We can pass a column of values for `true` as well:

```{r}
tt$true <- -1
s5 <- simsum(data = tt, estvarname = "diff", true = "true", se = "se", ci.limits = c("conf.low", "conf.high"), methodvar = "method", by = "dgm")
summary(s5, stats = "cover")
```

Compare with the default settings:

```{r}
summary(s2, stats = "cover")
```

Finally, we could have multiple columns identifying methods as well.
This uses the `MIsim` and `MIsim2` datasets, which are bundled with {rsimsum}:

```{r}
data("MIsim", package = "rsimsum")
data("MIsim2", package = "rsimsum")
head(MIsim)
head(MIsim2)
```

The syntax when calling `simsum()` is pretty much the same:

```{r}
s6 <- simsum(data = MIsim, estvarname = "b", true = 0.50, se = "se", methodvar = "method")
s7 <- simsum(data = MIsim2, estvarname = "b", true = 0.50, se = "se", methodvar = c("m1", "m2"))
```

See the inferred methods:

```{r}
print(s6)
print(s7)
```

And of course, the estimated performance measures are the same:

```{r}
all.equal(tidy(s6)$est, tidy(s7)$est)
```

# Multiple Estimands at Once

`multisimsum` can be as flexible as `simsum`.
Remember the default behaviour:

```{r}
data("frailty", package = "rsimsum")
ms1 <- multisimsum(
  data = frailty,
  par = "par", true = c(trt = -0.50, fv = 0.75),
  estvarname = "b", se = "se", methodvar = "model",
  by = "fv_dist"
)
summary(ms1, stats = "bias")
```

In this example, we pass the true values of each estimand as the named vector `c(trt = -0.50, fv = 0.75)`.

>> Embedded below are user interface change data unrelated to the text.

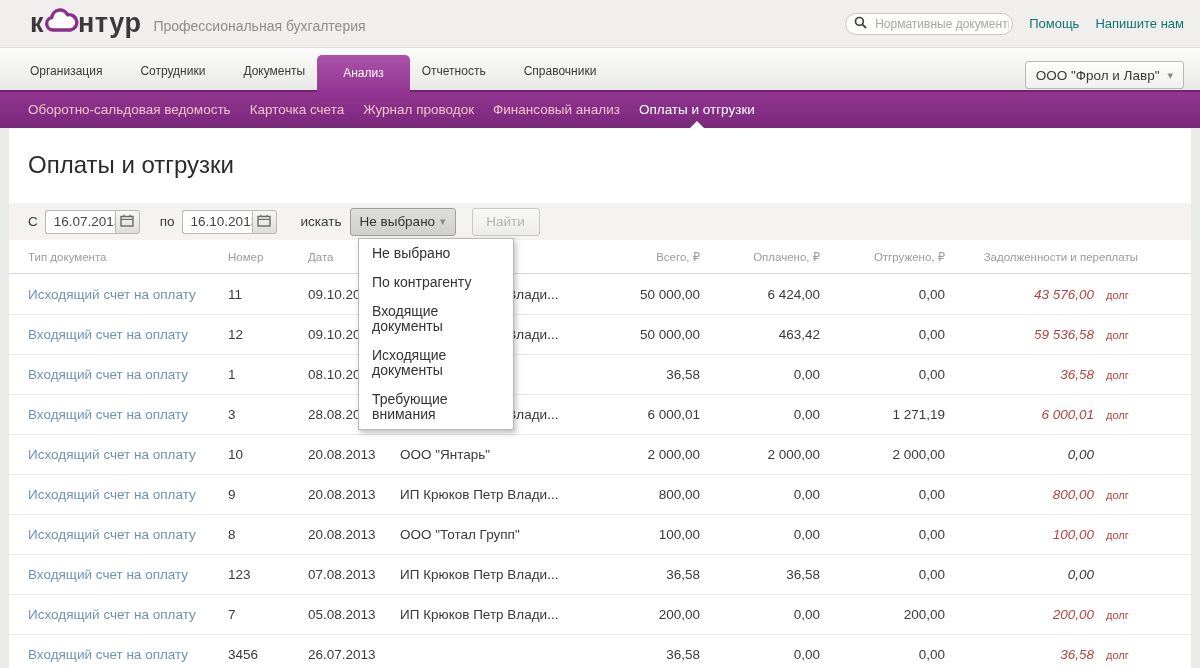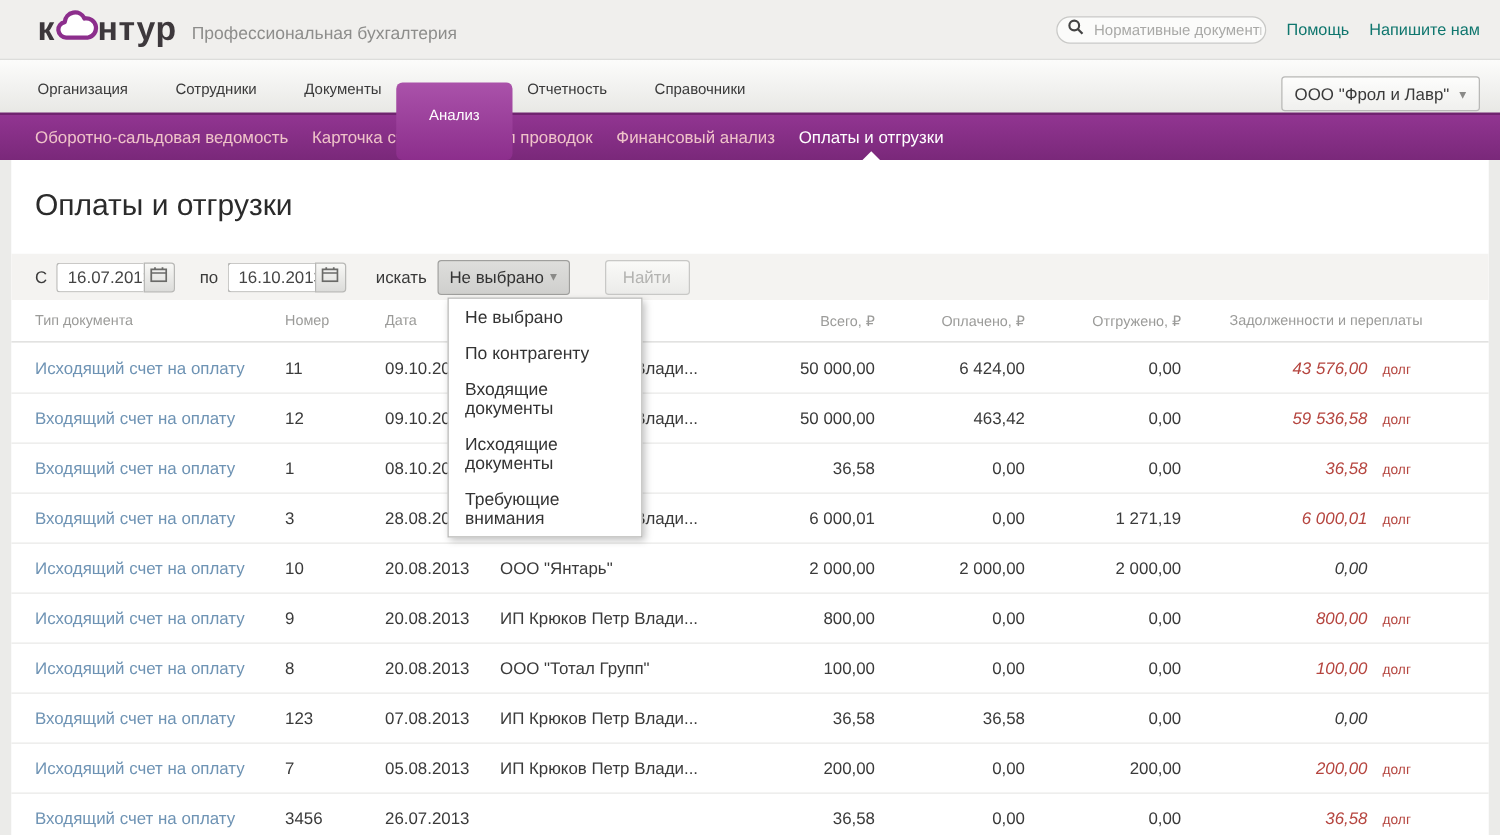--- a/index.html
+++ b/index.html
@@ -21,7 +21,7 @@
   .mainnav{position:relative;height:43px;background:linear-gradient(#fcfcfb,#e8e8e5);border-top:1px solid #dddddb;box-sizing:border-box;display:flex;align-items:stretch;padding-left:30px;}
   .tabs{display:flex;gap:38px;}
   .tab{font-size:12px;color:#3a3a3a;line-height:46px;cursor:pointer;white-space:nowrap;}
-  .tab.active{background:linear-gradient(#aa52aa,#8c2e8c);color:#fff;border-radius:5px;height:46px;margin-top:18px;line-height:36px;padding:8px 26px;margin-left:-26px;margin-right:-26px;position:relative;z-index:3;}
+  .tab.active{background:linear-gradient(#aa52aa,#8c2e8c);color:#fff;border-radius:5px;height:46px;margin-top:7px;line-height:36px;padding:0 26px;margin-left:-26px;margin-right:-26px;position:relative;z-index:3;}
   .company-select{position:absolute;right:16px;top:13px;height:26px;display:flex;align-items:center;gap:8px;padding:0 10px;background:linear-gradient(#fdfdfc,#f0f0ee);border:1px solid #b9b9b7;border-radius:3px;font-size:13.5px;color:#3a3a3a;cursor:pointer;}
   .caret{font-size:11px;color:#8a8a88;}
 

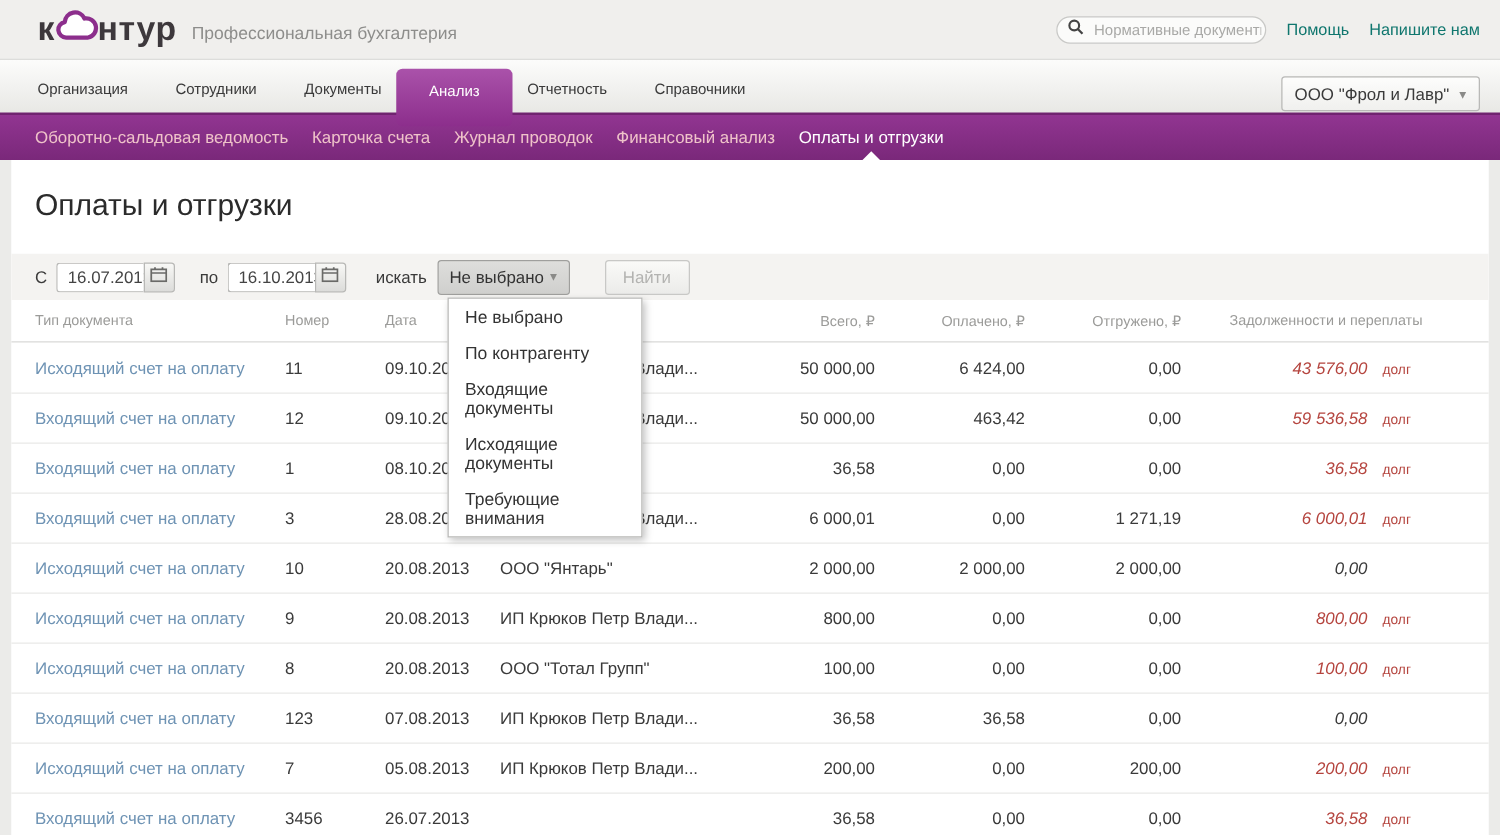--- a/index.html
+++ b/index.html
@@ -45,7 +45,7 @@
   .sep-iskat{margin:0 0 0 24px;}
   .dd-button{margin-left:8px;width:106px;height:28px;background:linear-gradient(#dededc,#cfcfcd);border:1px solid #9f9f9d;border-radius:3px;display:flex;align-items:center;padding:0 9px;box-sizing:border-box;font-size:13.5px;color:#333;cursor:pointer;}
   .dd-button .caret{margin-left:auto;}
-  .find-button{margin-left:28px;width:68px;height:28px;background:linear-gradient(#fafaf8,#ebebe9);border:1px solid #c8c8c6;border-radius:3px;font-size:13.5px;color:#b3b3b1;font-family:inherit;cursor:default;}
+  .find-button{margin-left:16px;width:68px;height:28px;background:linear-gradient(#fafaf8,#ebebe9);border:1px solid #c8c8c6;border-radius:3px;font-size:13.5px;color:#b3b3b1;font-family:inherit;cursor:default;}
 
   
   .dropdown-panel{position:absolute;left:349px;top:35px;width:154px;background:#fff;border:1px solid #b8b8b6;box-shadow:2px 3px 6px rgba(0,0,0,.25);z-index:20;}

Say instead we stored the true value of each estimand as a column in our dataset:

```{r}
frailty$true <- ifelse(frailty$par == "trt", -0.50, 0.75)
head(frailty)
```

With this data structure, we can pass a string value to `multisimsum` that will identify the `true` column in our dataset:

```{r}
ms2 <- multisimsum(
  data = frailty,
  par = "par", true = "true",
  estvarname = "b", se = "se", methodvar = "model",
  by = "fv_dist"
)
summary(ms2, stats = "bias")
```

We can confirm that we obtain the same results with the two approaches:

```{r}
identical(tidy(ms1), tidy(ms2))
```

This approach is particularly useful when the true value might vary across replications (e.g. when it depends on the simulated dataset).

Of course, it can be combined with custom confidence interval limits for coverage as well:

```{r}
frailty$conf.low <- frailty$b - qt(1 - 0.05 / 2, df = 10) * frailty$se
frailty$conf.high <- frailty$b + qt(1 - 0.05 / 2, df = 10) * frailty$se

ms3 <- multisimsum(
  data = frailty,
  par = "par", true = "true",
  estvarname = "b", se = "se", methodvar = "model",
  by = "fv_dist",
  ci.limits = c("conf.low", "conf.high")
)
summary(ms3, stats = "cover")
```

This will be completely different than before:

```{r}
summary(ms2, stats = "cover")
```

Multiple columns identifying methods are supported with `multisimsum()` as well; examples are omitted here, but it works analogously as with `simsum()`.